BEGIN Records shown
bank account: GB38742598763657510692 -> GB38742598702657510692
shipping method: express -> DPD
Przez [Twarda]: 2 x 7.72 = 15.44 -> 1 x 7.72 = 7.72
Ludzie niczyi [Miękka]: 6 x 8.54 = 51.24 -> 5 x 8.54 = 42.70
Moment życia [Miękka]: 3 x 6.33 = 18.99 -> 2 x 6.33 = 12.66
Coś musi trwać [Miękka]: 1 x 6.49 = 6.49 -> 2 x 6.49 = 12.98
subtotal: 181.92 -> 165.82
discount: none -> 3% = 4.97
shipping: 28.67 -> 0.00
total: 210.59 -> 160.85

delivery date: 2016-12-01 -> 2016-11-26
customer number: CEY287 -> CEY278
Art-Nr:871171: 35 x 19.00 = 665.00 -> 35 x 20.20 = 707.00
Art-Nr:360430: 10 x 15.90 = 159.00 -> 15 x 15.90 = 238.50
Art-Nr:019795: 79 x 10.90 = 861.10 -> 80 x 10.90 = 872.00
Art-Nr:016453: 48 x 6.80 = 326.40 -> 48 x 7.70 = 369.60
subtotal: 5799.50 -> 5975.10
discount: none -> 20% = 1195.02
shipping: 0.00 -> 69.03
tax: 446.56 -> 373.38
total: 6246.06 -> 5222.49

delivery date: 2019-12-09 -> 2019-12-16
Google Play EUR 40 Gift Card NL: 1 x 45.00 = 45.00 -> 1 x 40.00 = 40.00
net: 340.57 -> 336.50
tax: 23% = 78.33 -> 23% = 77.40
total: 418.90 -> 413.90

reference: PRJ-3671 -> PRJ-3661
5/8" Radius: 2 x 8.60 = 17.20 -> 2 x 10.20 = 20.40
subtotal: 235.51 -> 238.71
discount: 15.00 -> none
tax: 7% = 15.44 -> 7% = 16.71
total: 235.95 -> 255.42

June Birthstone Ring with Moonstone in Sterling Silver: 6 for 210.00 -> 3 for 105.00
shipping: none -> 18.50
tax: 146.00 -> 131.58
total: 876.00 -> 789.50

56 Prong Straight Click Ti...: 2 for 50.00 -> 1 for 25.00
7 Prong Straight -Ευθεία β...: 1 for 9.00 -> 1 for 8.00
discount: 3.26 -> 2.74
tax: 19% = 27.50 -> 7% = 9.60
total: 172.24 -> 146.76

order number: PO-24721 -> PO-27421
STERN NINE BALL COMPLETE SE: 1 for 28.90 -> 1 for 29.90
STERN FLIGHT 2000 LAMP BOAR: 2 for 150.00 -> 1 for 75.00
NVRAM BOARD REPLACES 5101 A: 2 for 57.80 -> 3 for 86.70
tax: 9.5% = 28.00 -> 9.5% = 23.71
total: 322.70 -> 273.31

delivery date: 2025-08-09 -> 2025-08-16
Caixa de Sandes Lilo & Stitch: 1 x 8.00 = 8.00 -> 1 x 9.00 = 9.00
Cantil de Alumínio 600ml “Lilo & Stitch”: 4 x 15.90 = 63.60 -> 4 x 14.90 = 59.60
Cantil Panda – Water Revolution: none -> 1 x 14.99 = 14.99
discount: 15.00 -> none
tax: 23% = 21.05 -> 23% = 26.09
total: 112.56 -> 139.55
END Records shown
• Instructions to follow: Go line by line through the records and copy those that contain the word "shipping".

• Solution to the problem:
shipping method: express -> DPD
shipping: 28.67 -> 0.00
shipping: 0.00 -> 69.03
shipping: none -> 18.50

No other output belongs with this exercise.